Shippo (cloisonne enamel)

marusankakusikaku

A kind of enamel ware. The color resembles the seven precious items in Buddhist scriptures, such as gold, silver, lapis lazuli, glass, pearls, and agate (or gold, silver, lapis lazuli, lapis lazuli, conglomerate, agate, coral, and amber), and it was so named because it is brilliant, elegant, and highly prized. The origin of its production in Japan is quite old, but the details are unknown.
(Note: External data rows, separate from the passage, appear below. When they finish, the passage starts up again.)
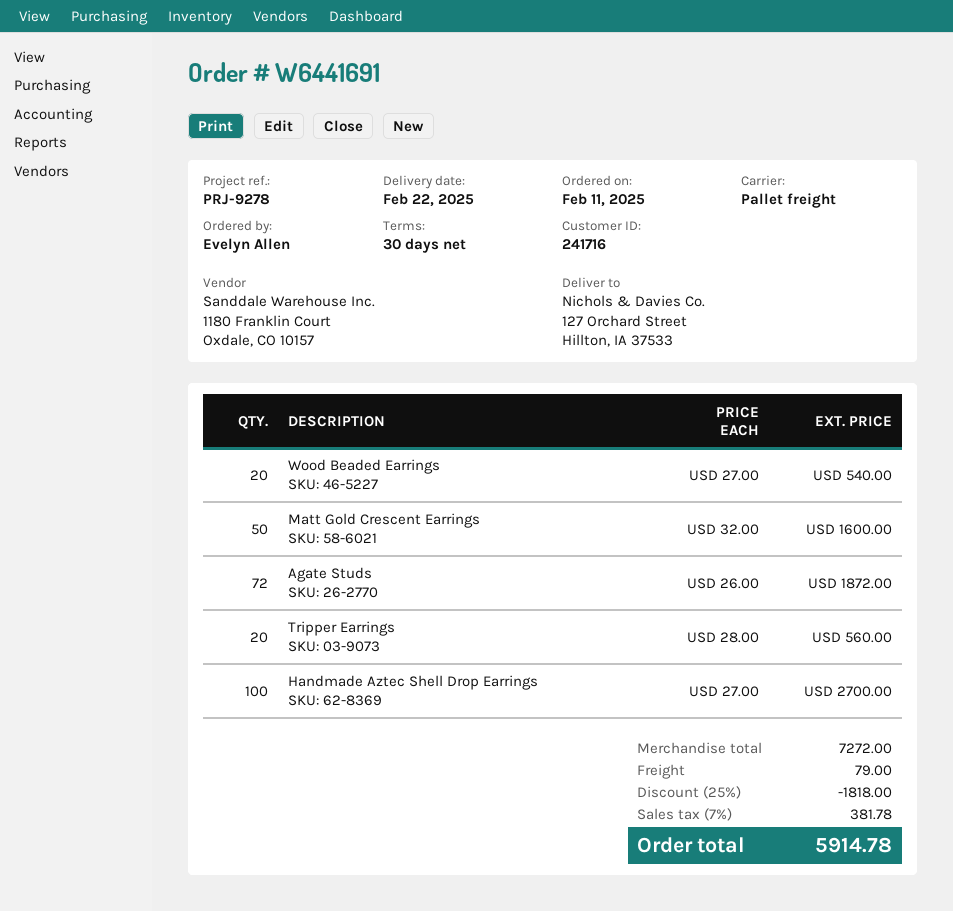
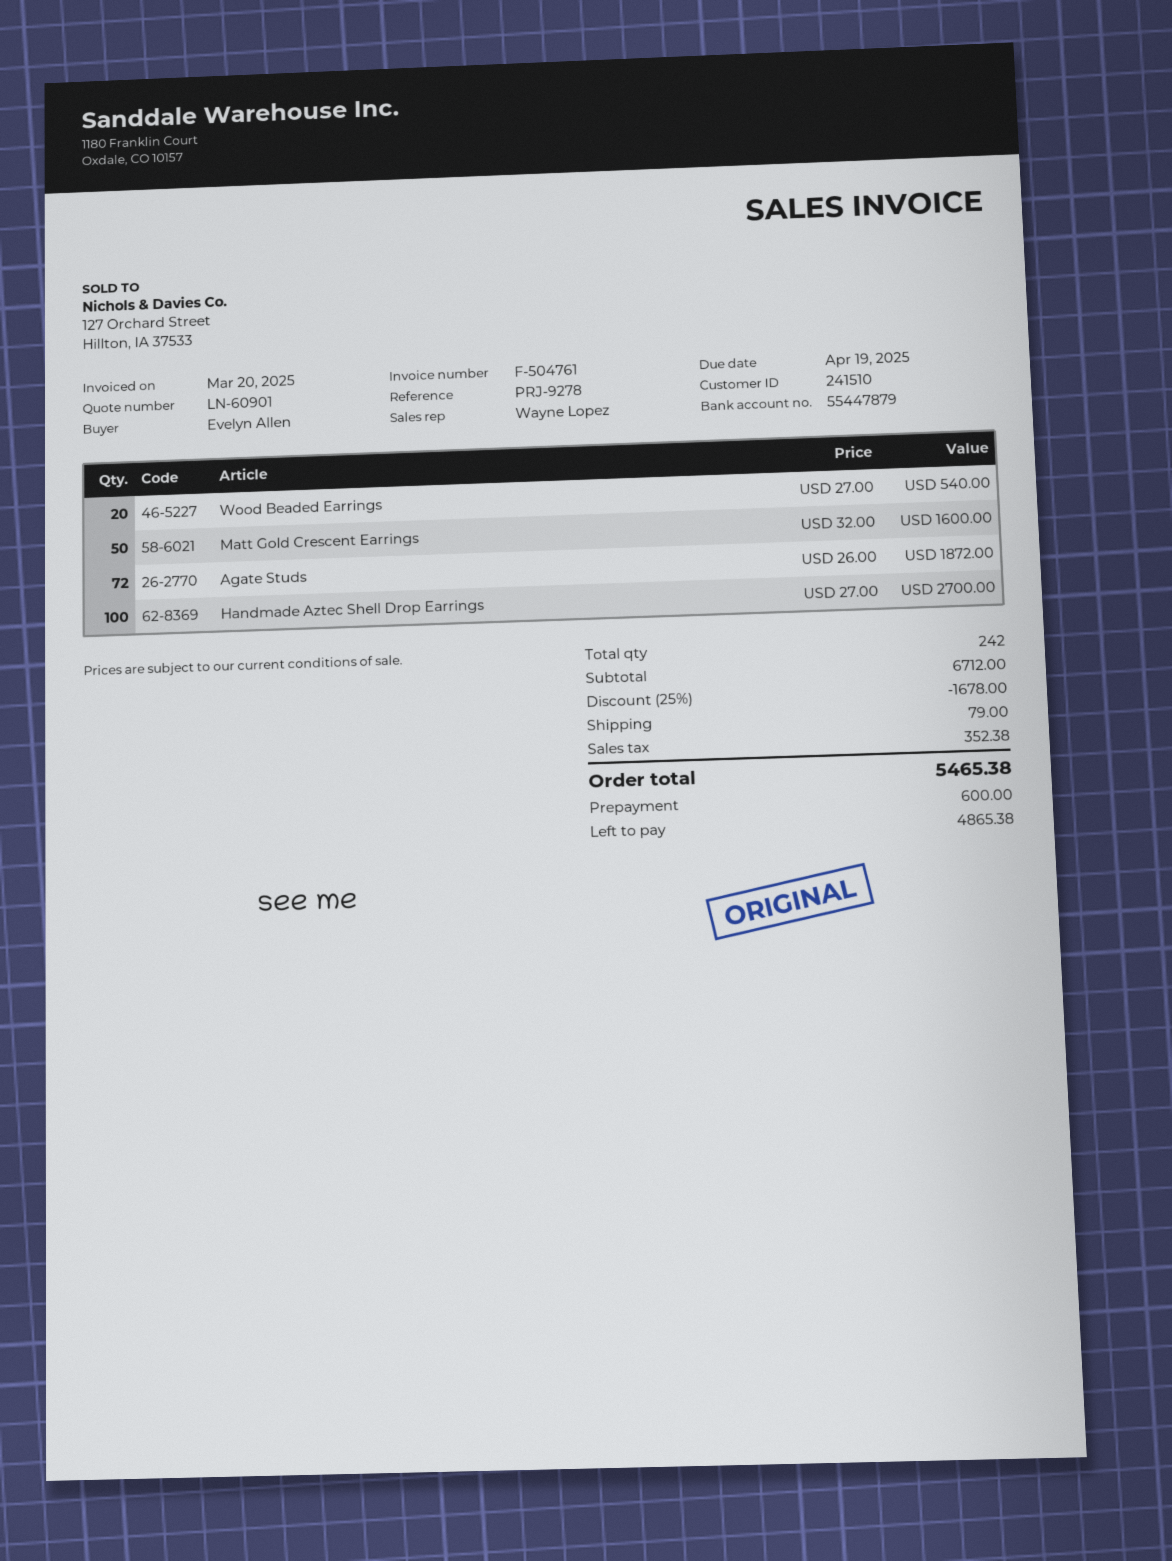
customer number: 241716 -> 241510
Tripper Earrings: 20 x 28.00 = 560.00 -> none
subtotal: 7272.00 -> 6712.00
discount: 25% = 1818.00 -> 25% = 1678.00
tax: 381.78 -> 352.38
total: 5914.78 -> 5465.38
However, the production of cloisonne enamel ware is mentioned in the “Taiho Ordinance” under an article by the Ministry of Finance’s “Minister of Finance’s Department of Foundry,” and there is a mirror in the Shosoin Treasury in Nara that is glazed with cloisonne enamel ware cast from hosho-hua (a type of Buddhist image). However, we have not heard of any examples of this technique being handed down and produced in the Kamakura and Muromachi periods. There are articles on cloisonne enamel ware in “Kimidai kanjyochoki” and “Kageyoken nichiroku” by Aami, but these articles were probably imported from the Dashoku Kiln and Onikoku Kiln of the Ming Dynasty in China. It is clear that for as long as 1,000 years, the production of cloisonne enamel ware had ceased completely, as there was no one to transmit this technique. However, during the Keicho era (1596-1615), a Kyoto resident named Hirata Michihito, under the orders of the Tokugawa clan, acquired the cloisonne enamel ware manufacturing method from a Korean (or, according to one theory, Dutch) and passed it on to his descendants. In the reign of Enshu Kobori, a goldsmith named Yoshinaga mastered this technique, and in the Kyoho period (1716-36), another master craftsman named Nagatsu Suga was also known as a master craftsman.
Cloisonne enamel ware flourished at the end of the Edo period, during the Bunka era (1804-18), thanks to Tsunekichi Kaji of Hattori Village, Kaito-gun, Owari Province (Tondacho Hattori, Nakagawa-ku, Nagoya City). Tsunekichi had been studying Dutch cloisonne ware for many years, and in 1831 he was finally able to produce a small container, and his fame was finally publicized. Since then, the technique was spread and passed on to Taiji, Shogoro Hayashi, Gisaburo Tsukamoto, Kaisuke Tsukamoto, Jin’emon Tsukamoto, Eimasu Momoi, Matasaburo Yamamoto, the Tokyo Cloisonne Company Factory, Nagoya Cloisonne Company, Yasuyuki Namikawa, Yamanashi Agricultural Products Company, Chubei Takeuchi, Sosuke Tawokawa, Shozo Goto, and Juhei Ando, and in the Meiji Period, new designs were created one after another, which combined to make Japan’s cloisonne enamel art world-class. In 1907 (1907), the export value of cloisonne enamel ware was 146,000 yen, and the main production centers were Aichi and Kyoto. The production methods of cloisonne enamel ware were classified as follows: wired, wireless, with/without wire, heaping up, sanshin, kiln-changing flow glaze, transparent cloisonne enamel ware (Kagome cloisonne enamel ware and scarlet cloisonne enamel ware), and sanshin (thin clay clay ware).